24 Apr 2023
I’ve had my Remarkable 2 for a couple months now, so I think it’s about time I shared some thoughts on it.
I’ve been aware of the Remarkable devices for a couple years now - back when I was shopping for a new tablet and decided to go for an iPad Air with an Apple Pencil.
I take a lot of notes for work, but I find it hard to retrospectively parse my notes if they’re handwritten (like, on paper).
Anyway, I bought the iPad and moved on with my life. All was well, for a while, but I ended up not using the iPad for note taking, as charging both it, and the pencil was a right pain to manage. Plus, having all the other apps on there was a distraction.
Then my friend in work bought a Remarkable 2 and loved it. Initially I wasn’t sold though, as it’s bloody expensive. The device itself if £299, but you need a pen too.
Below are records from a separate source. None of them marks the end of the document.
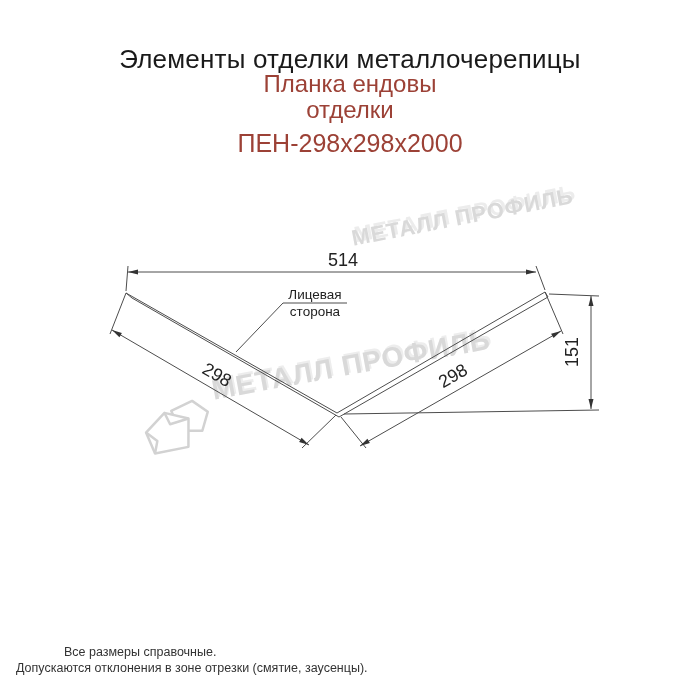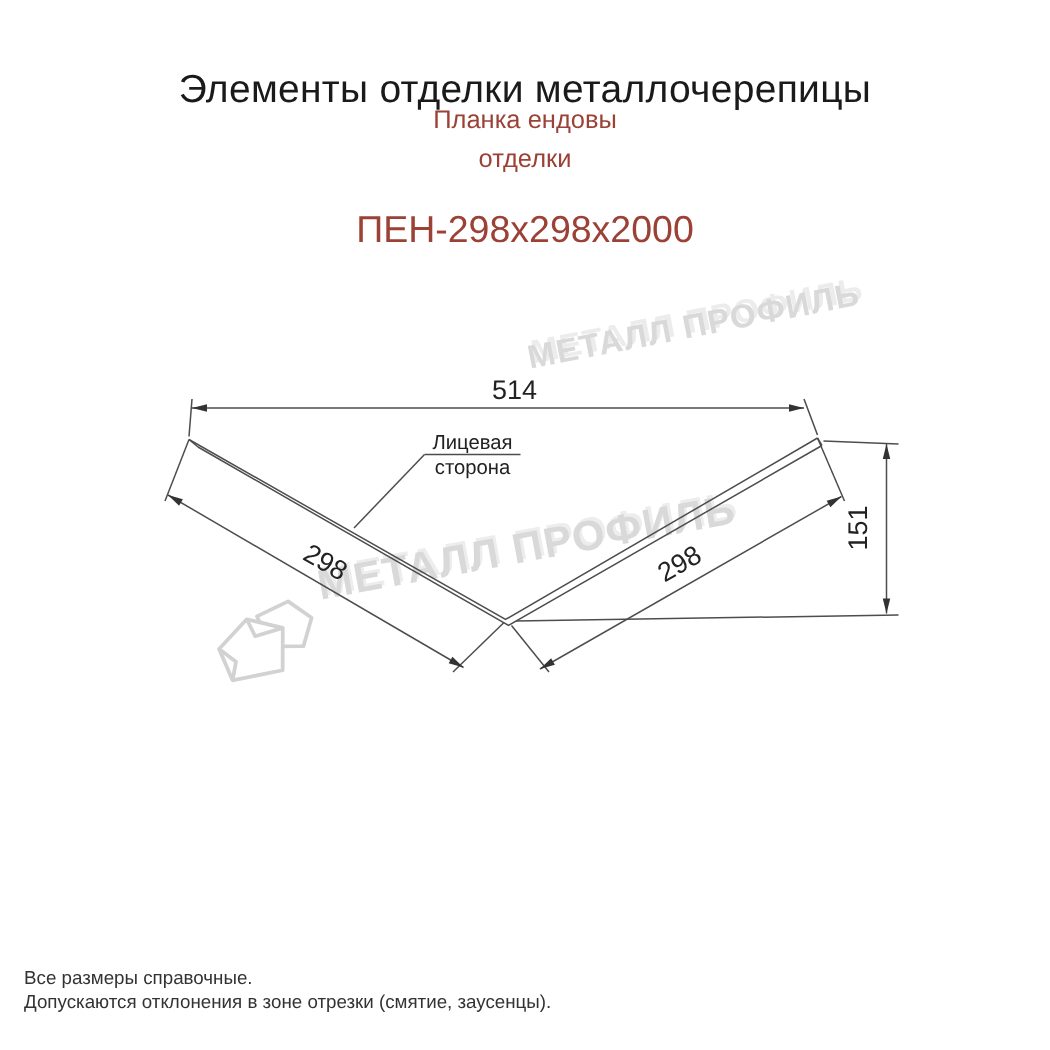"Планка ендовы" .product-line { font-size: 17px -> 24px }
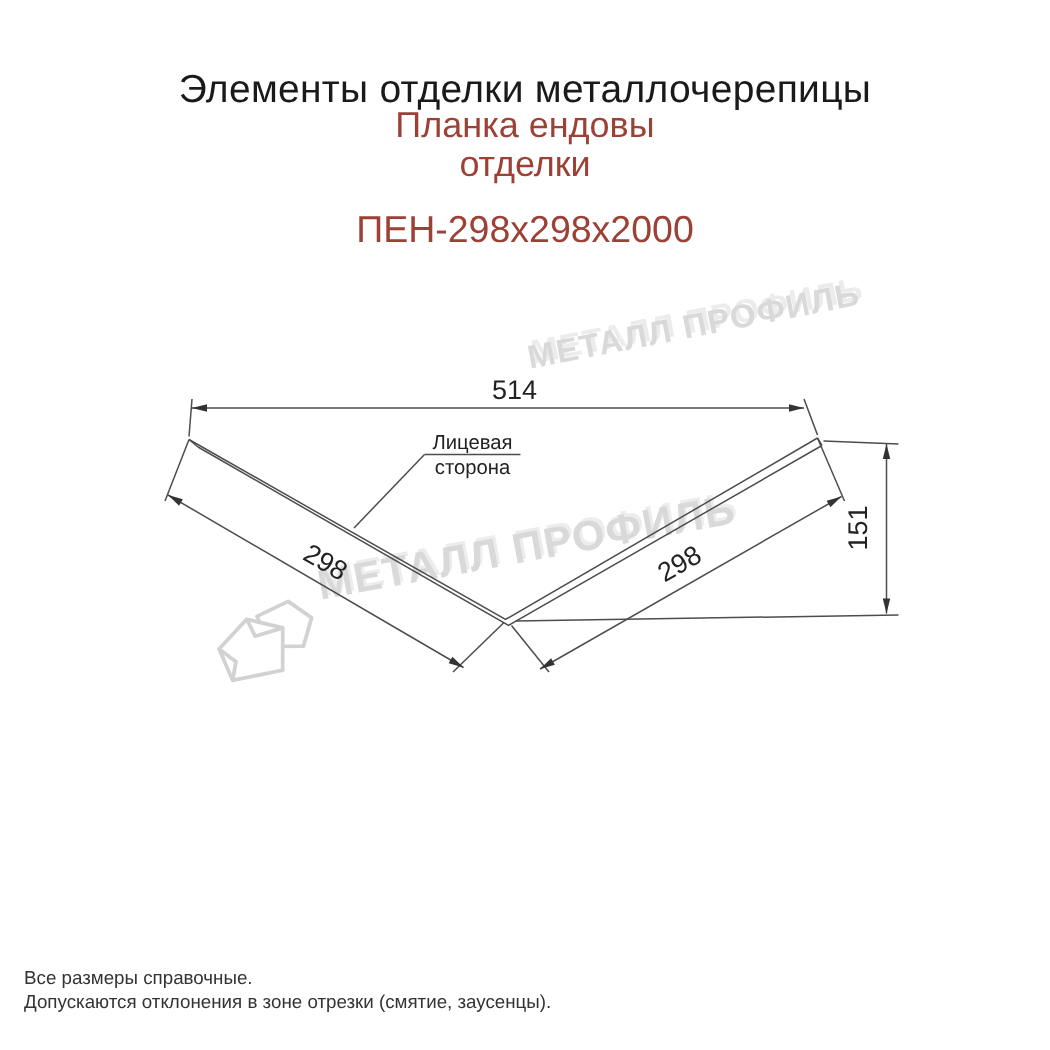"ПЕН-298х298х2000" .pcode { top: 139px -> 129px }
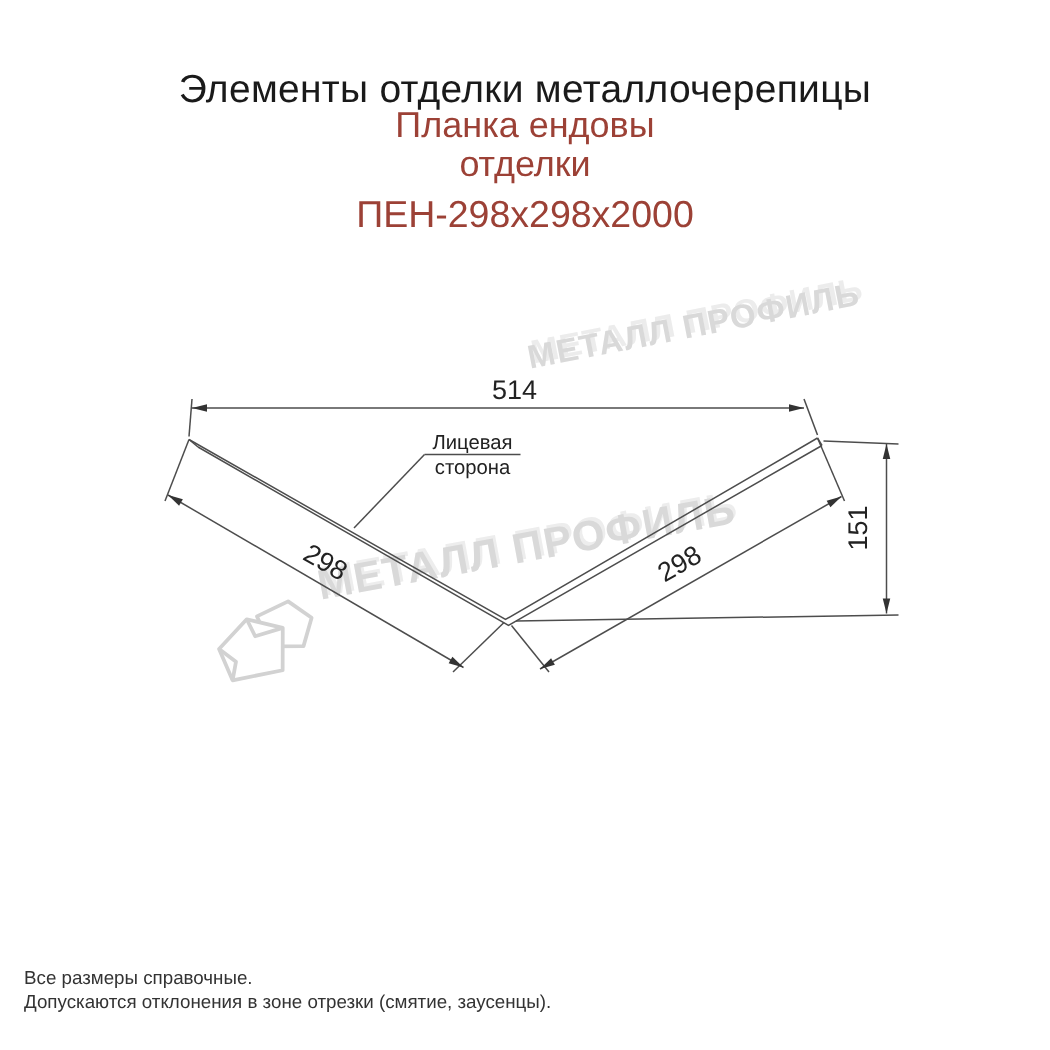"Все размеры справочные." .n1 { margin-left: none -> 48px }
If you go for their pen, they’re either £59 for the basic one, or £109 for the one with the eraser.
You’re gonna want a pen with a eraser, so you’ve now spent over £400 on what’s basically a notepad. You’re now gonna want a case to protect that investment. Good news is, Remarkable has you covered; for a mere £119 (or £149 if you want leather) you can have a folio case for your shiny new Remarkable 2.
At this point, your new notepad has cost in excess of £500. That’s a lot of money, and exactly why I wasn’t sold on the idea of buying one, no matter how good they’re supposed to be.
Yeahhhhh, you know me by now, dear reader, I’m a fickle thing and I ended up buying one. However, I didn’t spend £500+ on mine!
What I did was buy the refurbished version for £279. Only £20 cheaper than new, reduces eWaste and was like brand new. Plus, I still get the full 12 month warranty, so I’m good with that.
I then bought an after-market case and pen. Instead of £100+ for the case, I paid just £26 on Amazon. For the pen, I bought a STAEDTLER Noris Jumbo for £43, which is 1/3 of the price of the equivalent Remarkable pen, as the Noris Jumbo includes an eraser.
If you’re going to buy a Remarkable 2, my advice is to not get the Remarkable accessories, but go to Amazon instead. They’re comparable quality and a fraction of the price.
One of the things I really hated about my iPad with the Apple Pen, was that I had to charge the pen. That’s not the case on the Remarkable 2. Also, because the screen is eInk, the battery on the Remarkable 2 last for weeks.
For example, I use my Remarkable five days a week, for at least a couple hours each day. I haven’t charged it since last weekend (8 days ago) and I still have 45% battery.
It also charges really quick. So if I forget to charge it one evening, I plug it in as soon as I get to the office, and by the time I’ve had a coffee and set myself up, I usually have enough juice to last the day.
My Remarkable 2
On the whole, the writing experience is very good on the Remarkable 2. The palm rejection mostly works; it does have the odd wobble where it thinks I’m pinching either in or out to zoom, which is annoying, but not the end of the world as it only happens occasionally.
There’s a number of pen styles you can use, from fine liners, to markers, to ballpoints and pencils. There’s also a highlighter feature. I personally stick to the fine liner 99% of the time though.
Changing pen styles is managed by a sidebar which I’m happy to report can be flipped to either side of the screen to accommodate us left-handers. Not all manufacturers are quite so thoughtful.
There’s also some touch gestures on the Remarkable too. You can pinch to zoom in or out on the document, you can swipe from the top with a single finger to close the current document, or swipe with 2 fingers to see recently opened notes. A double-tap with 2 fingers on the screen also undoes whatever you did last.
There’s probably more of them, but those are the ones I tend to use on a daily basis.
The Remarkable 2 also comes with an online platform, Connect, than can sync your notes from the device to the cloud, or to your phone/tablet via a companion app.
Personally, I don’t make use of any of this, so I’ll likely save myself the £2.99/month and will cancel it when my free year runs out.
As well as this, you can also export your notes as raw PDFs, or as typed text, using OCR. I haven’t tested any of this, as my needs are pretty basic, but I know a couple of other people who use these features and say they work well.
I think they’re separate from the Connect service too, so one could still do this even without a Connect subscription.
Over all, I’m really happy I bought the Remarkable 2. I works great, is (mostly) wonderful to write on, and I don’t need to worry about charging batteries every 5 mins, like on the iPad.
The device feels really well built, so I’m hoping it will stand the test of time, but we shall see.
If you’re on the fence about getting a Remarkable 2, my advice would be to buy one, just don’t go for the OEM Remarkable accessories - get yourself on Amazon instead and save some serious cash.